What went wrong for Brendan Rodgers at Leicester

Brendan Rodgers agreed to leave Leicester City with the club inside the relegation zone
Brendan Rodgers agreed to leave Leicester City with the club inside the relegation zone / Alex Davidson/GettyImages

It all started so well.

Basking in the warm glow of an August afternoon, Leicester led Brentford 2-0 after 46 minutes of the new Premier League season. Kiernan Dewsbury-Hall had sunk a sumptuous long-range strike into the bottom corner after Timothy Castagne opened the scoring from a slick corner routine against one of the division's best set-piece operators.

Yet, Leicester conspired to gift their visitors a way back into a contest which seemed sealed. A disappointing 2-2 draw set the tone for a season which quickly spiralled beyond underwhelming into the realms of disaster.

Leicester made the 'regrettable' decision to part ways with manager Brendan Rodgers on Sunday after the club slipped back into the releagtion zone with just ten matches of the season left to play.

The Foxes had not finished outside the top nine during Rodgers' first four seasons.

So, where has it all gone wrong this year?

Lack of recruitment

It's not only that Leicester spent less on summer transfers than any other Premier League club, it's the fact that Rodgers had to wait until September for the first outfield player to join the club.

Wout Faes immediately improved Leicester's creaking backline but the club had already played five league games (13% of the season) before he made his debut. The Foxes did tighten up but dramatically regressed after the World Cup hiatus, with the start of the decline emphatically signalled by a pair of own goals from Faes against Liverpool in December. Without the perenially injured Jonny Evans, the lack of transfer activity left little wiggle room for Rodgers.

Leicester acted in the January transfer window, bolstering the defence further with Harry Souttar and Victor Kristiansen before finally adding a forward in the shape of Tete. Yet, it is a lot to ask of three new players - with no Premier League experience between them - to immediately improve a struggling side midway through the season.

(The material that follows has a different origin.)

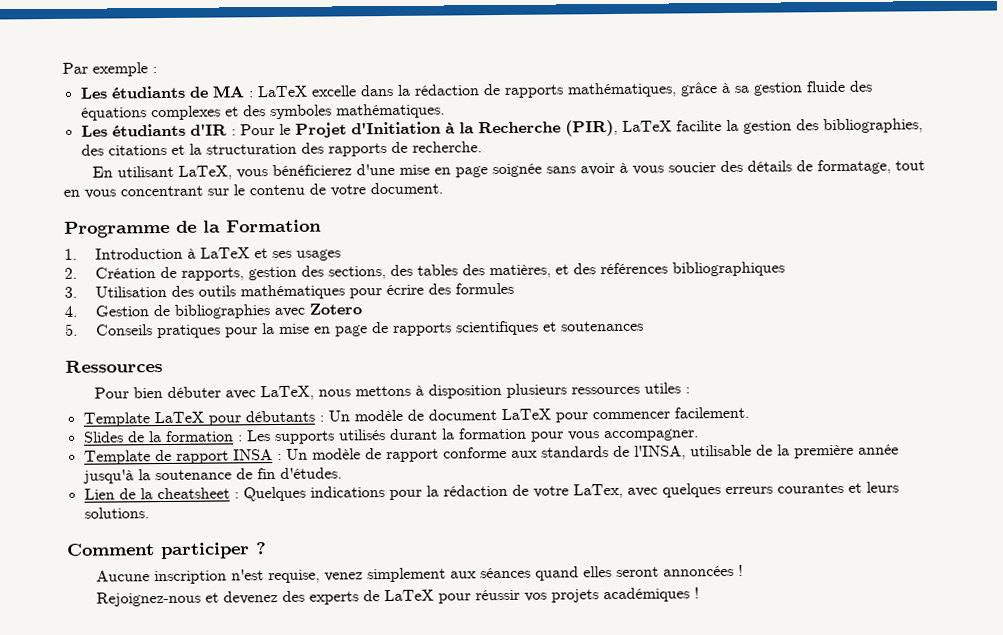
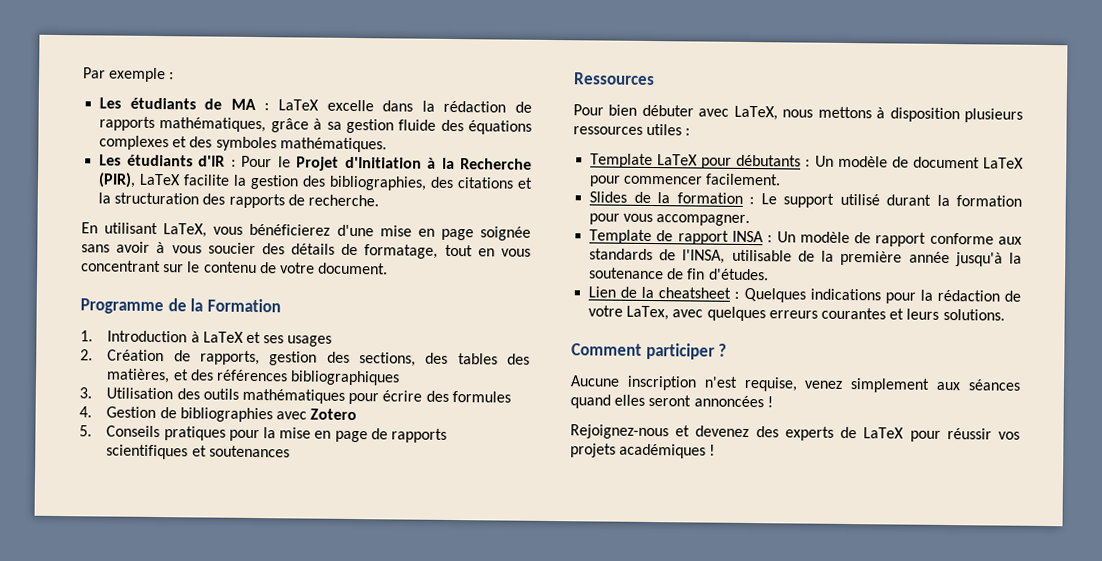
- Slides de la formation : Les supports utilisés durant la formation pour vous accompagner.
+ Slides de la formation : Le support utilisé durant la formation pour vous accompagner.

Brazilian winger Tete scored on his debut against Aston Villa but is yet to find the net since, failing to provide any lasting support for Leicester's creative hub who may be involved in a transfer going the other way this summer.

Over-reliance upon James Maddison

It's incredible to think that Rodgers left Maddison out of the starting XI for the most important game of his tenure at Leicester, the 2021 FA Cup final. Almost two years on, the England international is the heartbeat of this Foxes side and, if anything, the reliance upon Maddison has become suffocating.

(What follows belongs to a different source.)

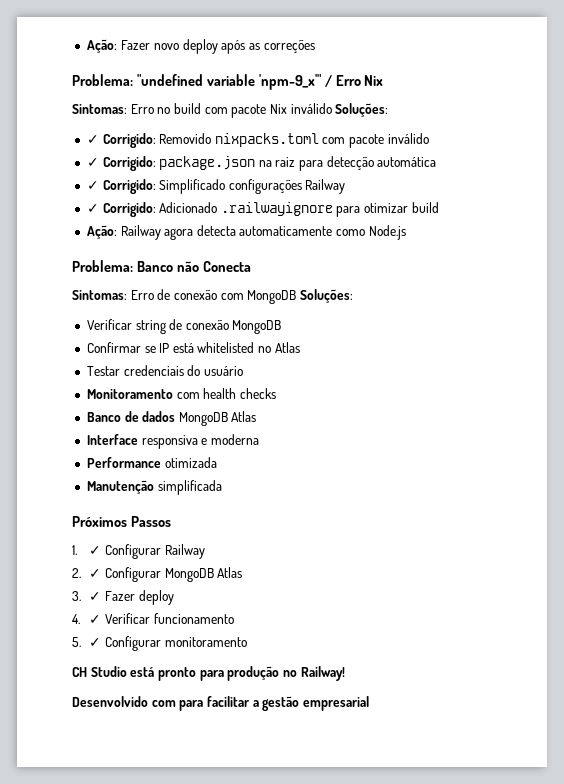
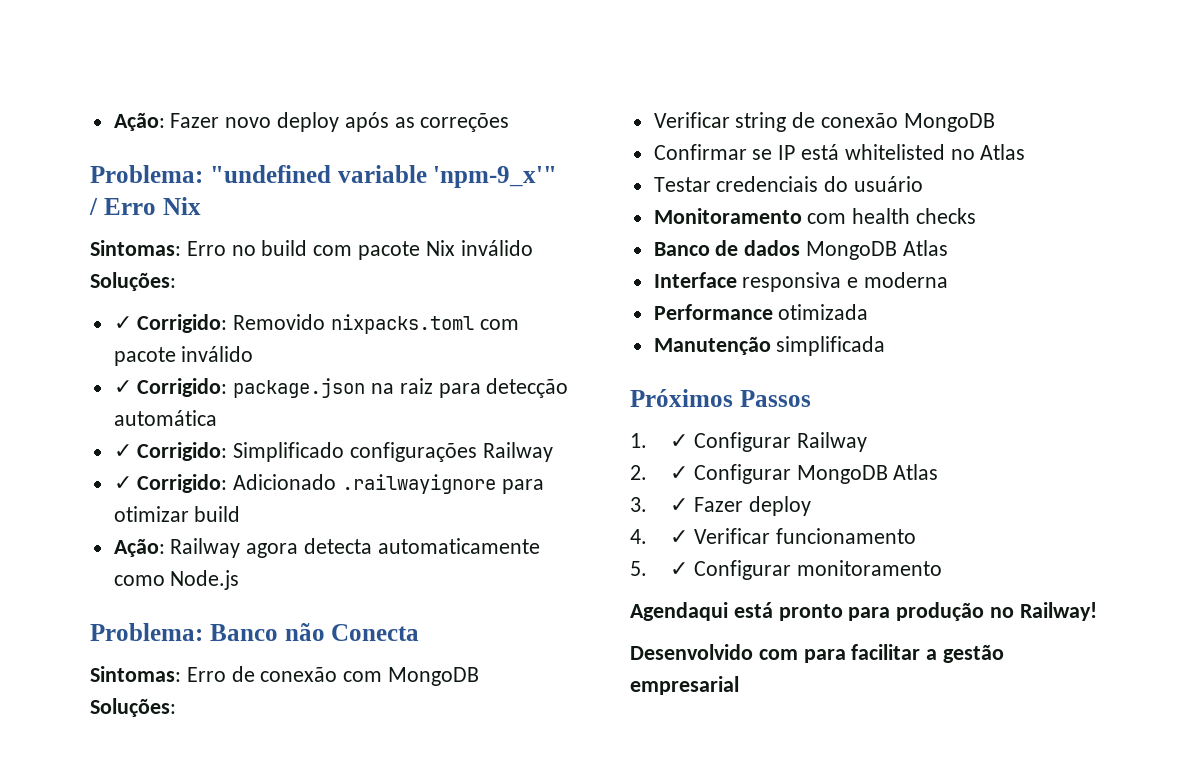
- CH Studio está pronto para produção no Railway!
+ Agendaqui está pronto para produção no Railway!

Leicester have lost six of the seven Premier League matches Maddison has missed. The 26-year-old leads the team for shots and chances created, goals and assists. The Foxes average 1.7 goals per game in which Maddison features compared to just 0.6 without their talisman.

Even when Maddison is on form, he can't always do it all on his own. But Rodgers criminally let Leicester forget how to perform without him.

Brittle confidence

The signs were there on that opening weekend of the season. Leading 2-0, Rodgers failed to react to Brentford's tactical reshuffle. Once a coach vaunted for his in-game flexibility, Rodgers repeatedly struggled to adjust to the shifting tides of a Premier League contest.

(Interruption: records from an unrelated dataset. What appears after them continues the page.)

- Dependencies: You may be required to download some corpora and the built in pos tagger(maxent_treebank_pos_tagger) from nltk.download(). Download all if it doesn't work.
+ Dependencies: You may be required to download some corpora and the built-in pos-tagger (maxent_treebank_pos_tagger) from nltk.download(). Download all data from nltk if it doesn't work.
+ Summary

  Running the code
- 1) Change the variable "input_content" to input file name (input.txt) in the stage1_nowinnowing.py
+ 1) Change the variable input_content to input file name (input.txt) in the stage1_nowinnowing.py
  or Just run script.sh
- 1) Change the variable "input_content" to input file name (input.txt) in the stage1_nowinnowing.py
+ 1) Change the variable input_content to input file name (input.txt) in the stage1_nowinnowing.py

No side in the division can match the 22 points Leicester have dropped from winning positions this season. Fittingly, the Foxes led in Rodgers' final match in charge. Yet, an unfortunate own goal from stand-in keeper Daniel Iversen and Jean-Philippe Mateta's 94th-minute winner earned Crystal Palace's first victory of the calendar year. Even against the out-of-practice Roy Hodgson, Rodgers was getting outdone.

Open back door

In truth, Leicester were fortunate to even take the lead against Palace. After weathering a first-half barrage, it was the first time in 2023 that the Foxes hadn't conceded the opening goal of a Premier League game as familiar defensive frailties crept back into the team's rearguard.

Only the promoted duo of Bournemouth and Nottingham Forest - two clubs which find themselves above the Foxes - have conceded more goals than Leicester this season. Despite hiring a coach specialising in set pieces, Leicester once again rank among the worst in the division for concessions via dead balls.

The departure of Kasper Schmeichel has bitten more than most suspected - another consequence of the club's lacklustre recruitment - as Danny Ward has endured a dreadful campaign; only two first-choice goalkeepers have recorded a lower save percentage than the Wales international this season.

And to think, it all started so well.